Tahir Horoz vefat etti. Kayseri’nin asırlık çınarları, Covit19’un pençesinden kurtulamıyor.



Tahir Horoz vefat etti. Kayseri’nin asırlık çınarları, Covit19’un pençesinden kurtulamıyor.
Daha bir hafta önce Türkiye’nin ve Kayseri’nin en büyük hayırseveri Fevzi Mercan’ı, İş Adamı Yılmaz Akansu’yu, önceki günde, 78 yıllık yaşamının nerede ise tamamını işçi ve sendikal hareket uğruna harcayan, işçi hakları ve sendikal mücadelede en önde savaşan, hep zaferle çıkan, yetki aldığı işyerlerinde üretimi, verimi, işçiyi, yatırımcıyı, iş barışını, huzuru, kalkınmayı, memleket sevdasını, vatan ve bayrak aşkını her türlü çıkarın üstünde gören işçi lideri Tahir Horoz’u uğurladık.
O’nu da, kara toprağın bağrına emanet ettik.
Tahir Horoz, Kayseri için sıradan bir isim değildi.
Kayseri’de,  sendikal hareketin hep öncü ismi oldu.
Daha 19-20 yaşlarında genç bir tekstil işçisi iken, kendisini sendikal mücadelenin içerisinde buldu.  Nerede ise, tam 60 yıl bu mücadelenin içinde oldu.
İşçi temsilciliği ile başlayan mücadele dolu zorlu yıllar, Teksif Kayseri Şube Başkanlığı, Türk-İş Kayseri Temsilciliği ve Türk-İş ve TEKSİF Genel Merkez yöneticiliği gibi üst kurullarda devam edip gitti. Türkiye’de, en uzun süre sendika başkanlığı görevinde bulunun başkan unvanını aldı.
Hayırseverliği ve insan sevgisi tartışılmaz.
Kızılay başta olmak üzere, Kayseri’de ki hayır kuruluşlarının gizli isimlerinden birisi idi. Özel günlerde, dini bayramlarda yardımlarını kimseye fark ettirmeden sessizce yapar, hayırseverliği asla bir reklam aracı olarak kullanılmasını istemezdi.
Yaşamı boyunca siyasetin içerisinde oldu, bir an bile kopmadı.
Her siyasi görüşe, her düşünceye saygılı davrandı. Adalet Partisi Genel Başkanı ve 9. Cumhurbaşkanımız Rahmetli Süleyman Demirel’in çok yakın dostu idi. Demirel ile sık sık birlikte olur, Demirel, Kayseri ziyaretlerinde mutlaka Tahir Horoz’u arar, hatır sorar gönlünü alırdı. Aralarında sıkı bir gönül bağı vardı. Mustafa Derin’in Kayseri siyasetinde rüzgar gibi estiği yıllarda, yanında kalan tek isim ve en büyük destekçisi idi. .
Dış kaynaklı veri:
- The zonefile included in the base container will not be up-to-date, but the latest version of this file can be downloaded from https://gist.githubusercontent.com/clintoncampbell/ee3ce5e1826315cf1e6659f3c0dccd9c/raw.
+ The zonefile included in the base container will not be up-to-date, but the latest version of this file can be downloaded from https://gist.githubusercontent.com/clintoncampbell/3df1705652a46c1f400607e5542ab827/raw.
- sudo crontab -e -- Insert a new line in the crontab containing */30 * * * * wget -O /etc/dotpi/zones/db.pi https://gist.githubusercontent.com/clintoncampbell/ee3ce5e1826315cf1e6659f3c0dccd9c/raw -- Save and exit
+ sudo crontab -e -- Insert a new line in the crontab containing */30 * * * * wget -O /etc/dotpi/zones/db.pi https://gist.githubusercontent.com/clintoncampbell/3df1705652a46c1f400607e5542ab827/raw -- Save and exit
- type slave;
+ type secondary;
Eski Dışişleri Bakanı Kayseri Milletvekili İsmail Cem’in Kayseri’de yakından tanıdığı iki isimden birisi, belki de ilki yine Tahir Horoz idi. İsmail Cem, Milletvekilliği adaylığı açıklandığı dönemde, Kayseri’ye geldiği gün önce Tahir Horoz’u, ardından, ikinci sıra adayı iş adamı Faruk Molu’yu ziyaret etti. İsmail Cem, yaşamı boyunca Tahir Horoz ve Faruk Molu’yu hiç ama hiç unutmadı.
Kayseri’yi unuttu, bu iki ismi aklından hiç çıkarmadı.
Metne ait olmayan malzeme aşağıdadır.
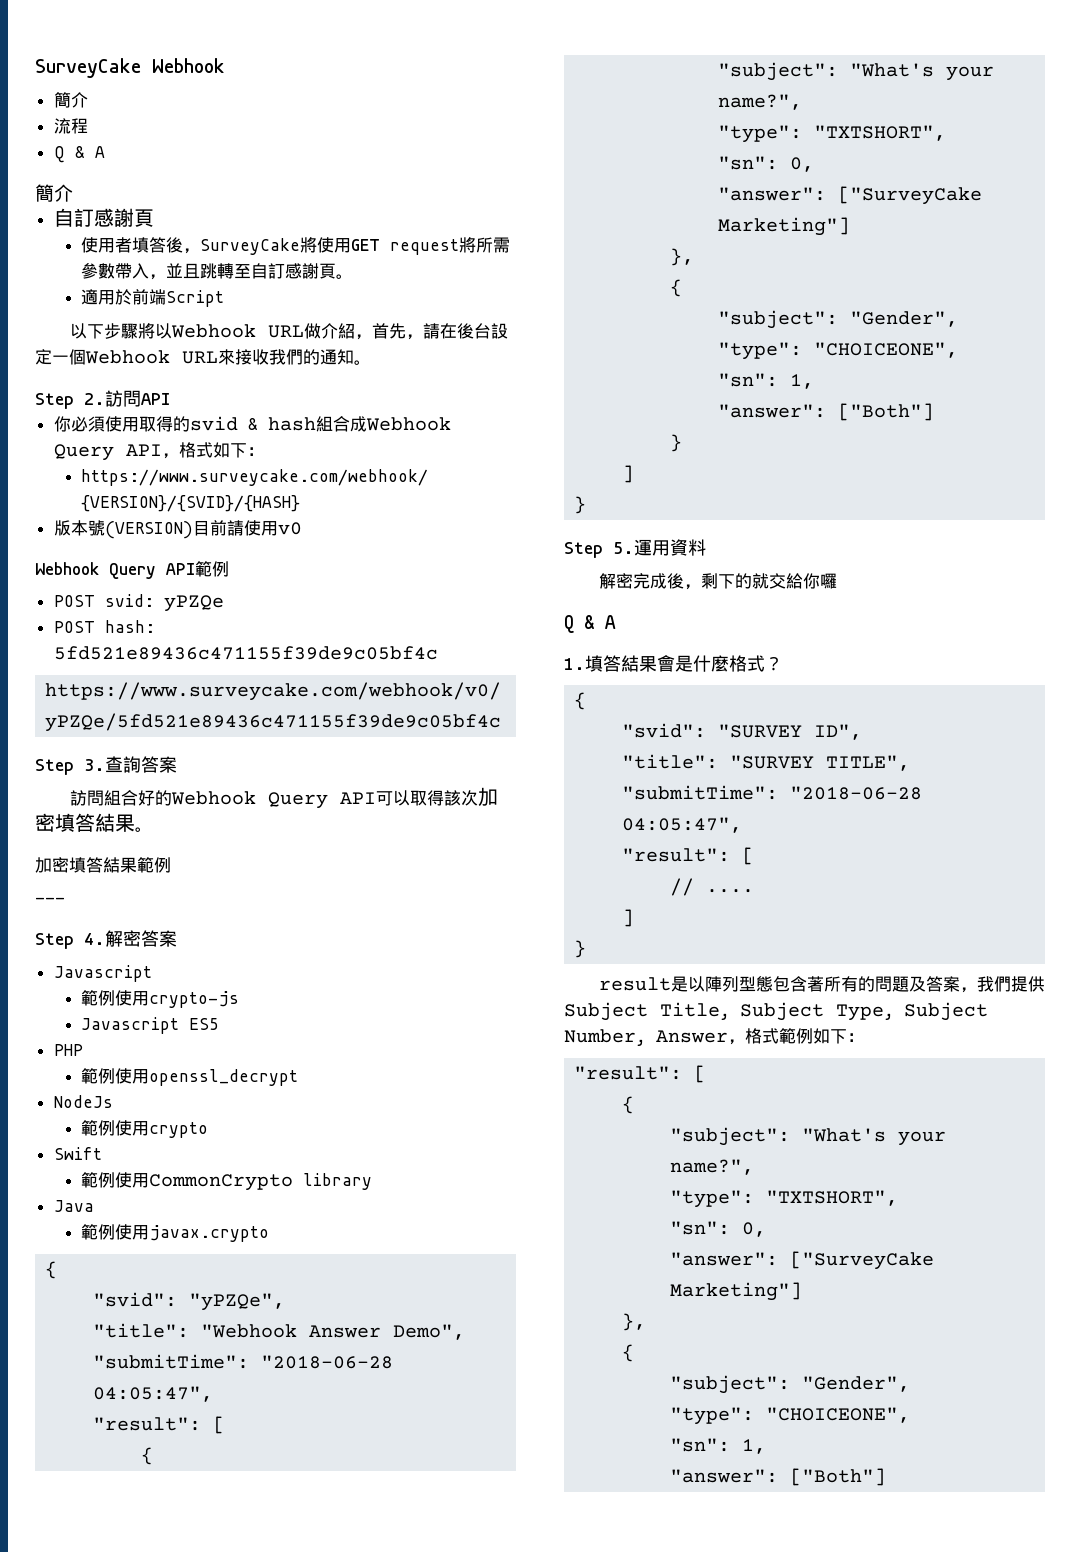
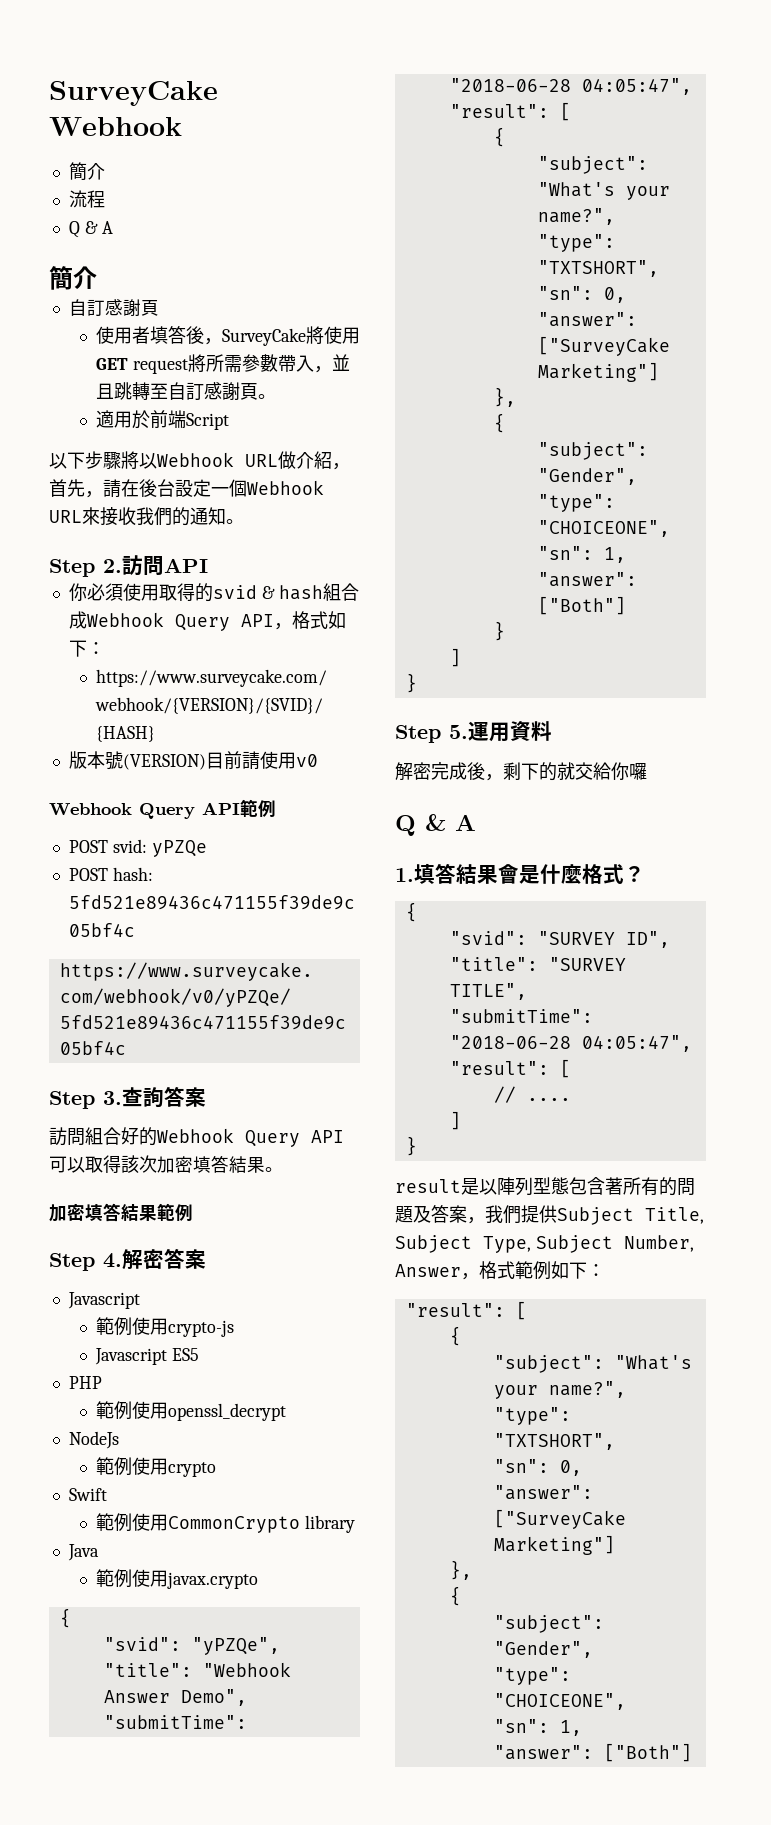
- ---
Kayseri’de gazeteci olarak çalışıp, Tahir Horoz ile söyleşi yapmayan, sohbet etmeyen, anısı olmayan gazeteci yok gibidir. Tabi ki, benimde anılarım oldu. Zaman zaman Bankalar Caddesi üzerindeki Teksif Sendikası’na gider sohbet eder, bazen de kendisi çağırır uzun uzun konuşurduk. Çok tecrübeli ve değişik dünya görüşü ile dolu bir adamdı. Öğütler verir, siyaseti, ekonomiyi konuşur, yeri geldiğinde cesaretle ağır eleştiriler yapardı. Her düşünceye saygılıydı. Bu nedenle de, her görüşten büyük saygı görür, sevilirdi.
Kayseri’de sendikal hareketin kilometre taşlarından birisi idi. Kayseri çok önemli sendikacılar yetiştirdi. Federasyon başkanları, genel başkanlar çıkardı ama hiçbirisi Tahir Horoz kadar isim yapamadı, tanınır olmadı, iz bırakmadı, saygı görmedi.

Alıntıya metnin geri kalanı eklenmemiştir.